Thursday, March 15, 2012

Sneaking in the Side Door


I've never actually been any good at Lenten practices, anymore than I am with New Year's resolutions. Despite the fact that I have led a temperate lifestyle for over 50 years, I am an undisciplined lout, and it could be argued that my temperance is the result not of any positive virtue but born of laziness -- I am not motivated enough to indulge in any excess.

I do follow the minimum requirements for fasting and abstinence, although these modern requirements are hardly a burden. I probably would have been a complete failure in the more strict pre-Vatican II days.

Nonetheless, I've kind of snuck in the side door of Lent this year by setting about to consider, as my Lenten practice, my inability to have a Lenten practice. It's a kind of daily owning up to my shortcomings.

I've had to consider my humanness. I've had to consider my limitations. My family knows, for instance, that I would do anything for them. I will do what I have to do to provide for them. I have told them however, that if we are all hungry, and the only job I can find is to be one of those iron workers who walk around on the steel girders of skyscrapers under construction, then they should prepare to starve to death, because I just can not do heights. I can't.

Step one of the 12 Steps is to admit to being powerless over an addiction -- I can't. It is difficult to stand before God and admit that there are areas in my life where I can't -- not that I won't, not that I choose not to -- I just can't. I confess to Almighty God, and to you my brothers and sisters, that I have greatly sinned, in my thoughts, in my words, in what I have done and what I have failed to do.

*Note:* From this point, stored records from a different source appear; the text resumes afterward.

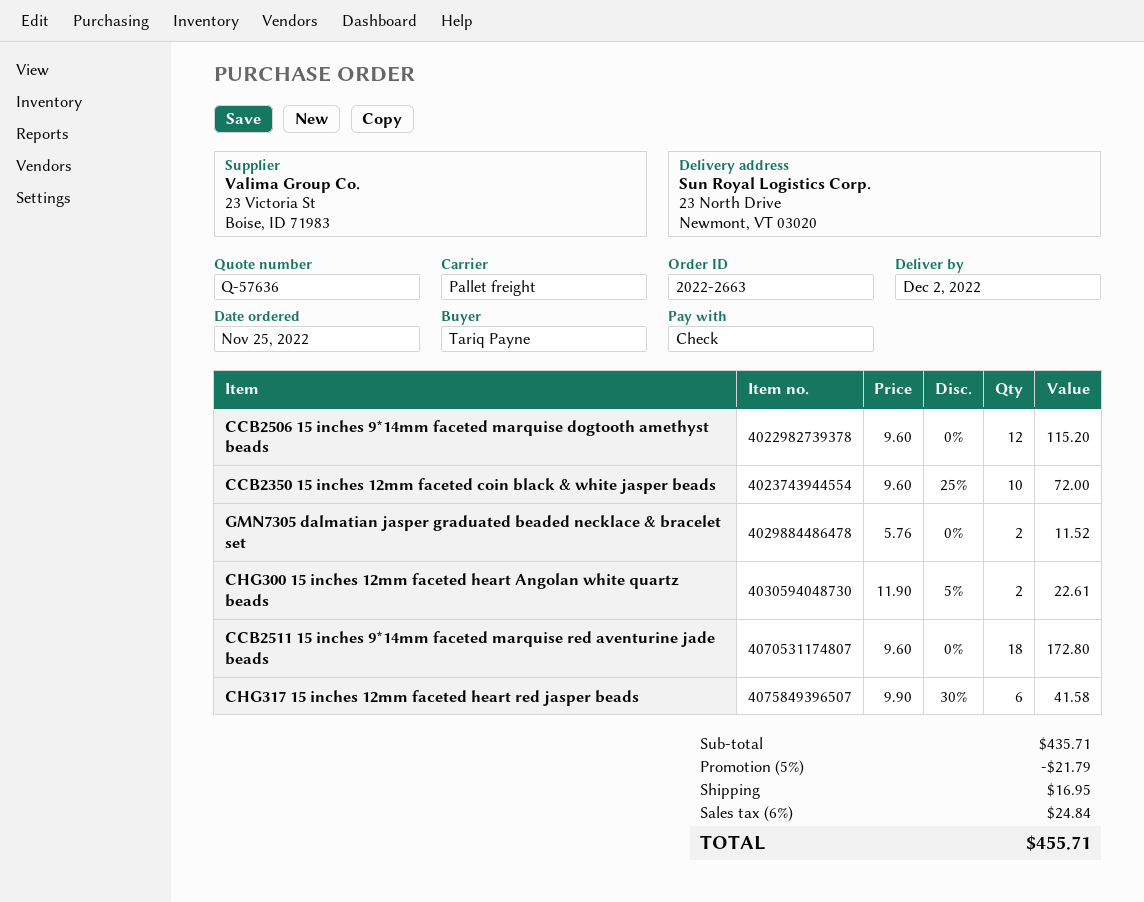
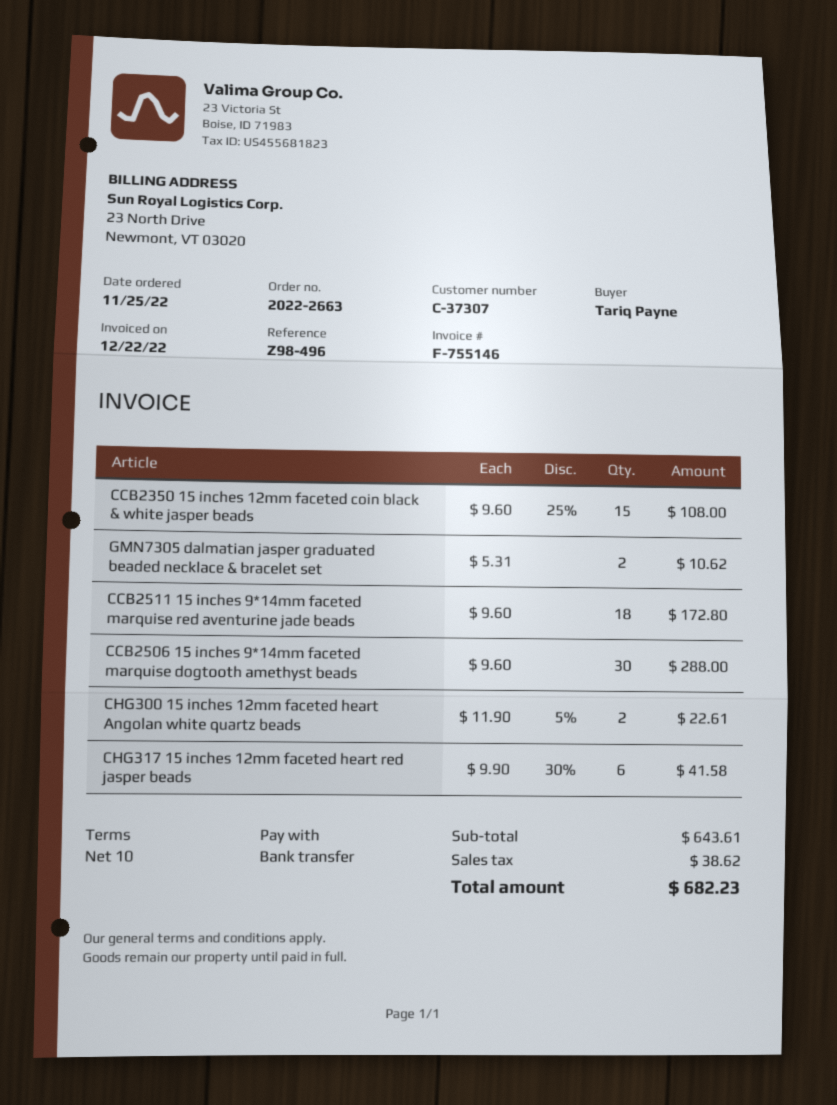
payment method: cheque -> bank transfer
CCB2506 15 inches 9*14mm faceted marquise dogtooth amethyst beads: 12 x 9.60 = 115.20 -> 30 x 9.60 = 288.00
CCB2350 15 inches 12mm faceted coin black & white jasper beads: 10 x 9.60 - 25% = 72.00 -> 15 x 9.60 - 25% = 108.00
GMN7305 dalmatian jasper graduated beaded necklace & bracelet set: 2 x 5.76 = 11.52 -> 2 x 5.31 = 10.62
subtotal: 435.71 -> 643.61
discount: 5% = 21.79 -> none
shipping: 16.95 -> none
tax: 24.84 -> 38.62
total: 455.71 -> 682.23

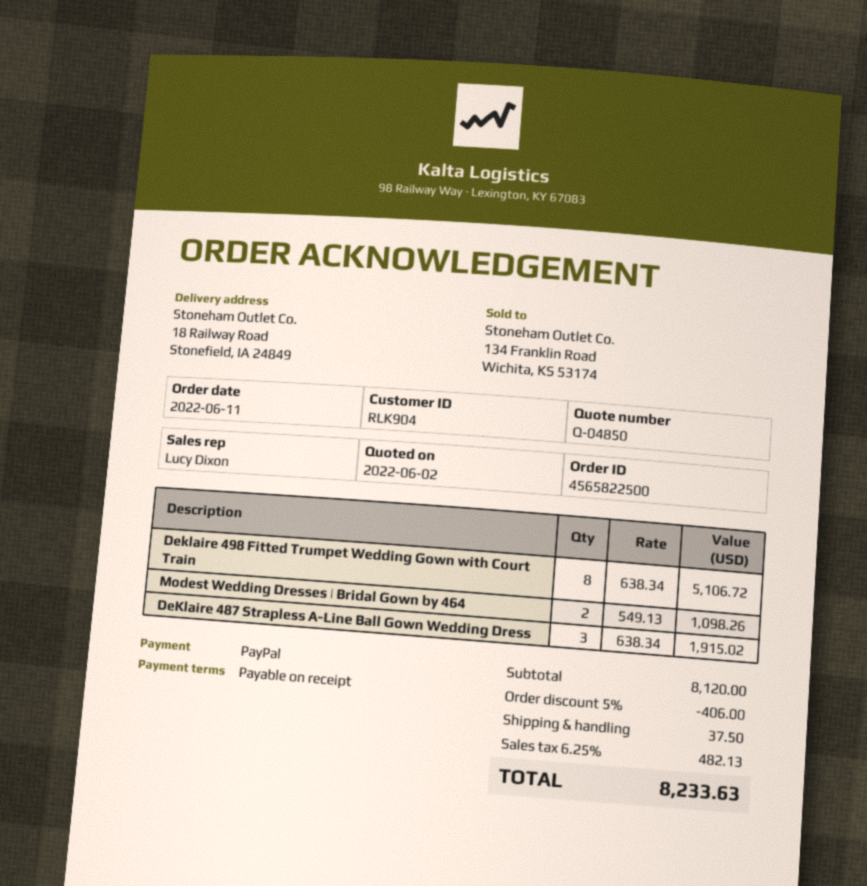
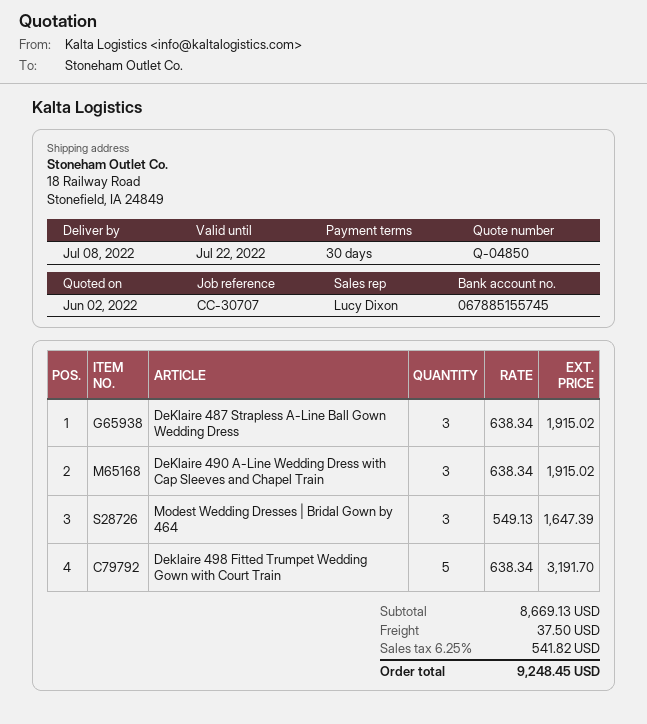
payment terms: on receipt -> 30 days
Deklaire 498 Fitted Trumpet Wedding Gown with Court Train: 8 x 638.34 = 5106.72 -> 5 x 638.34 = 3191.70
Modest Wedding Dresses | Bridal Gown by 464: 2 x 549.13 = 1098.26 -> 3 x 549.13 = 1647.39
DeKlaire 490 A-Line Wedding Dress with Cap Sleeves and Chapel Train: none -> 3 x 638.34 = 1915.02
subtotal: 8120.00 -> 8669.13
discount: 5% = 406.00 -> none
tax: 6.25% = 482.13 -> 6.25% = 541.82
total: 8233.63 -> 9248.45

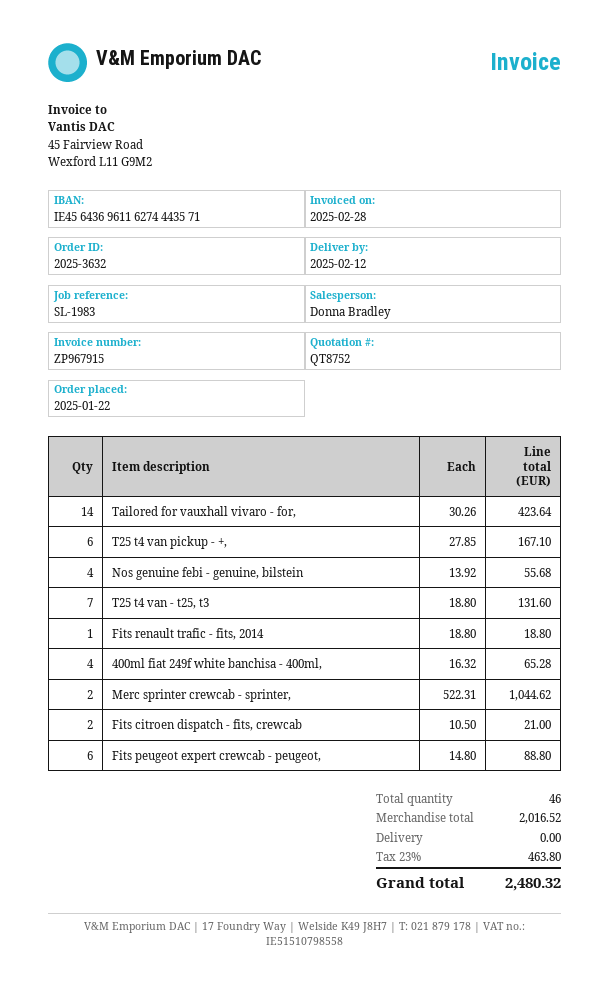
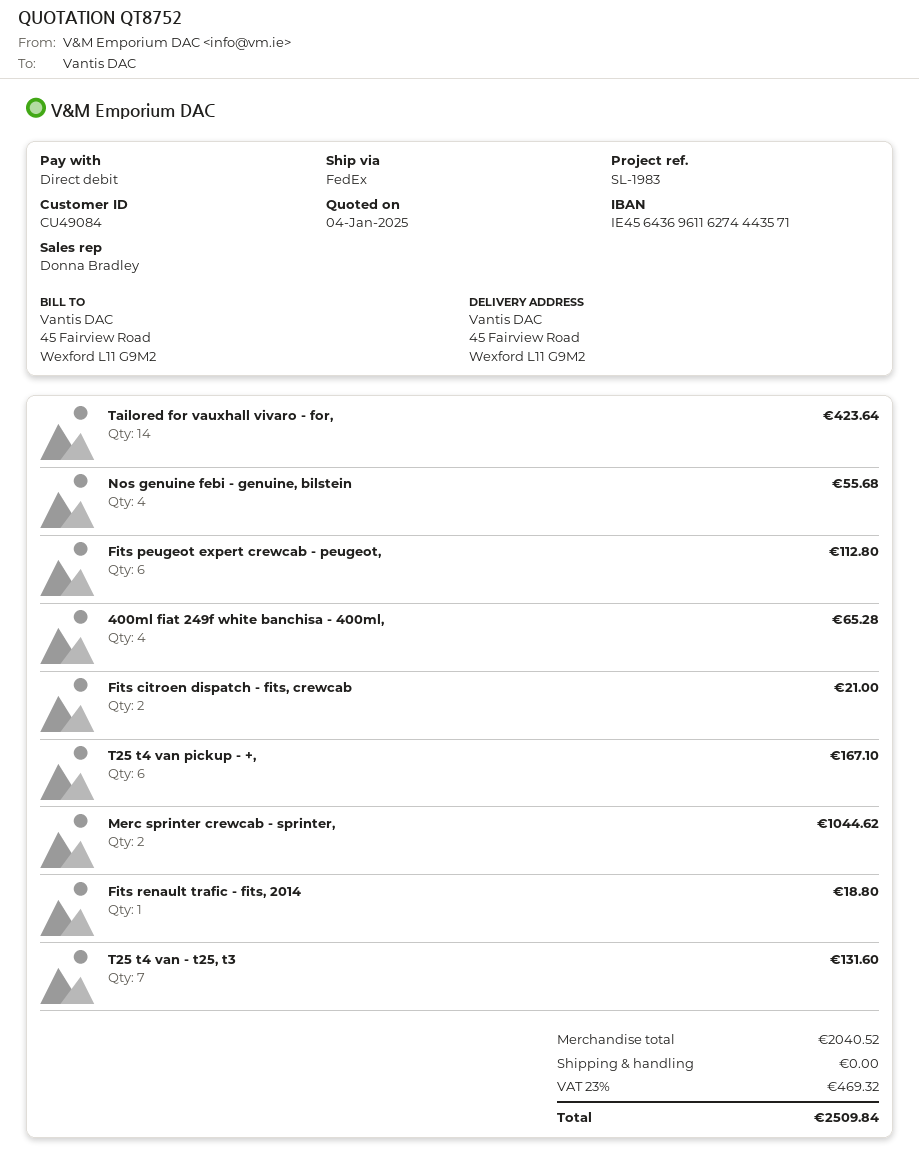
Fits peugeot expert crewcab - peugeot,: 6 for 88.80 -> 6 for 112.80
subtotal: 2016.52 -> 2040.52
tax: 23% = 463.80 -> 23% = 469.32
total: 2480.32 -> 2509.84

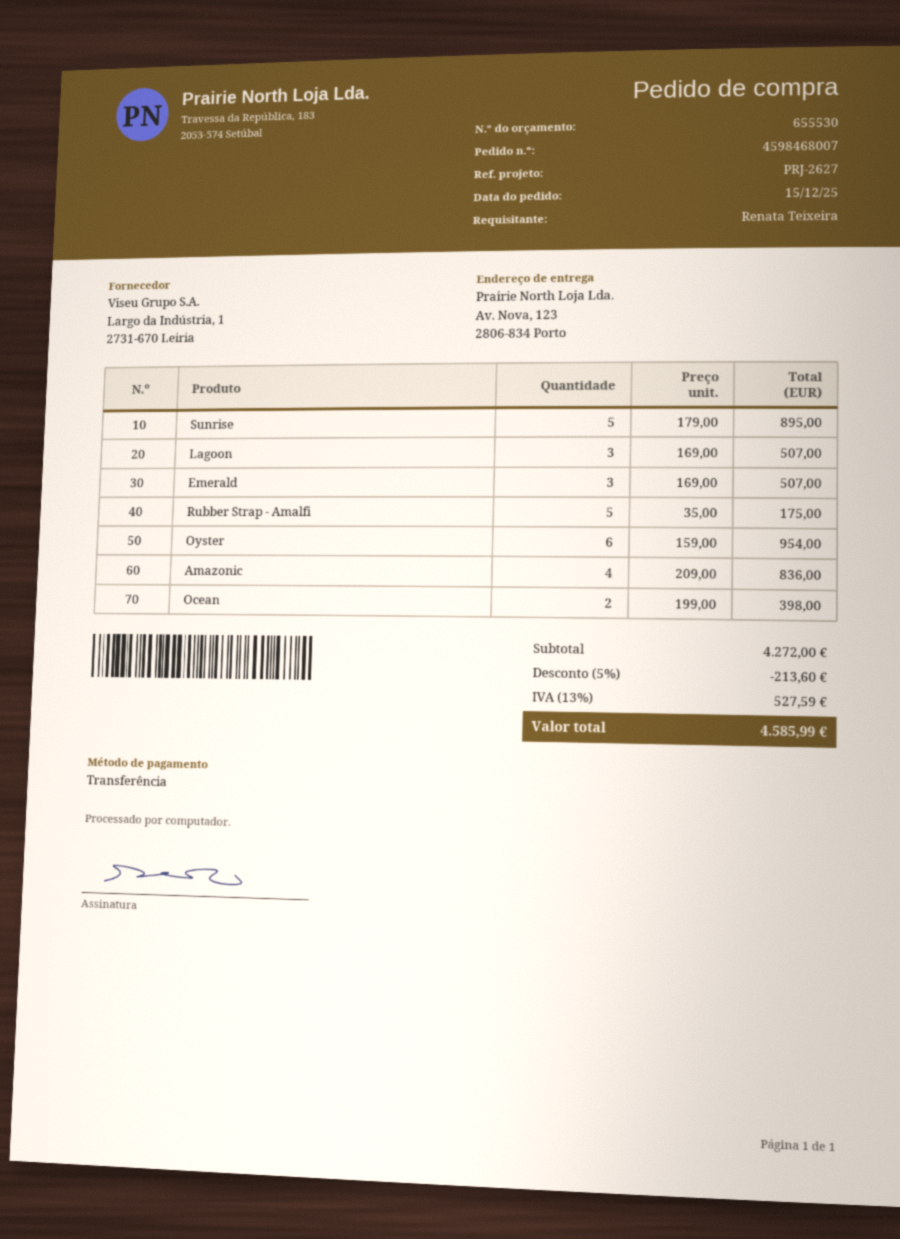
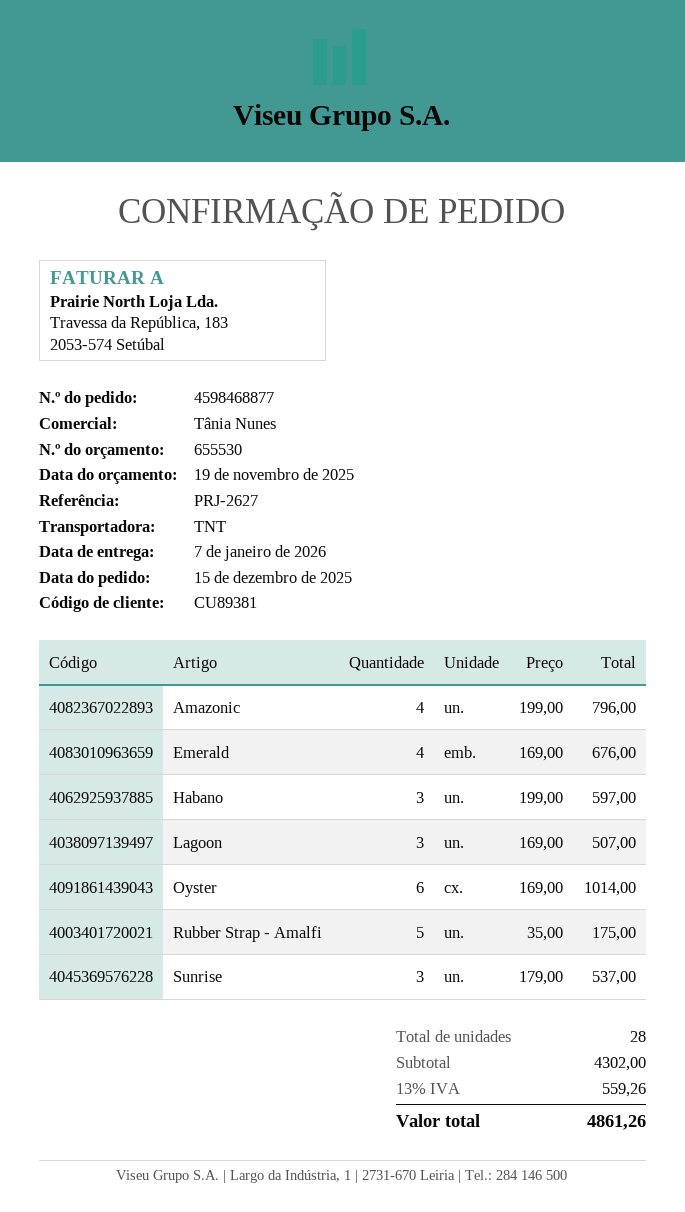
order number: 4598468007 -> 4598468877
Sunrise: 5 x 179.00 = 895.00 -> 3 x 179.00 = 537.00
Emerald: 3 x 169.00 = 507.00 -> 4 x 169.00 = 676.00
Oyster: 6 x 159.00 = 954.00 -> 6 x 169.00 = 1014.00
Amazonic: 4 x 209.00 = 836.00 -> 4 x 199.00 = 796.00
Ocean: 2 x 199.00 = 398.00 -> none
Habano: none -> 3 x 199.00 = 597.00
subtotal: 4272.00 -> 4302.00
discount: 5% = 213.60 -> none
tax: 13% = 527.59 -> 13% = 559.26
total: 4585.99 -> 4861.26

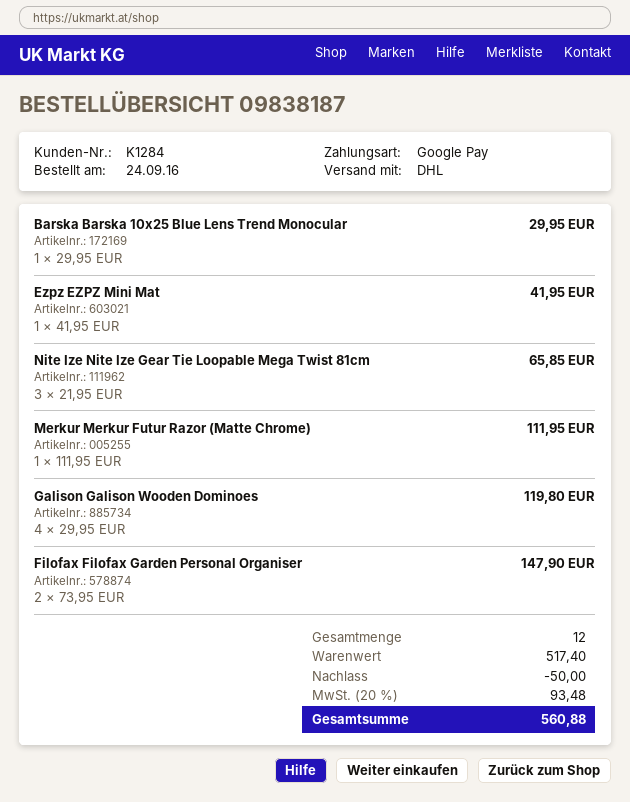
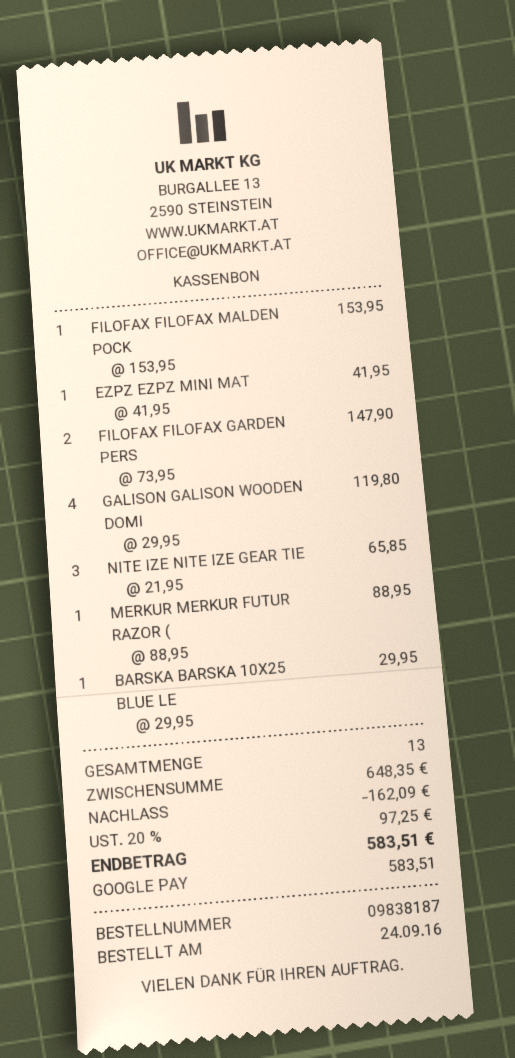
Merkur Merkur Futur Razor (Matte Chrome): 1 x 111.95 = 111.95 -> 1 x 88.95 = 88.95
FILOFAX FILOFAX MALDEN POCK: none -> 1 x 153.95 = 153.95
total quantity: 12 -> 13
subtotal: 517.40 -> 648.35
discount: 50.00 -> 162.09
tax: 20% = 93.48 -> 20% = 97.25
total: 560.88 -> 583.51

Step two is to come to believe that a Power greater than yourself can restore you to sanity. If Lent is not to become simply an indulgent self-flagellation, for Lent not to be an exercise in "Catholic guilt," then I have to push past the fact that I can't, and come to believe that the death and resurrection of Christ have meaning, have Power in my life.

Step five of the 12 steps is to "admit to God, ourselves and to another human being the exact nature of our wrongs." Oh. Yeah, the confession part. Confessions are Saturday mornings, and since it's Lent, we got special Penance Services coming up shortly in several parishes in the area.

So it's been good so far, even if I'm not really good at it.

There are 23 days left until Easter.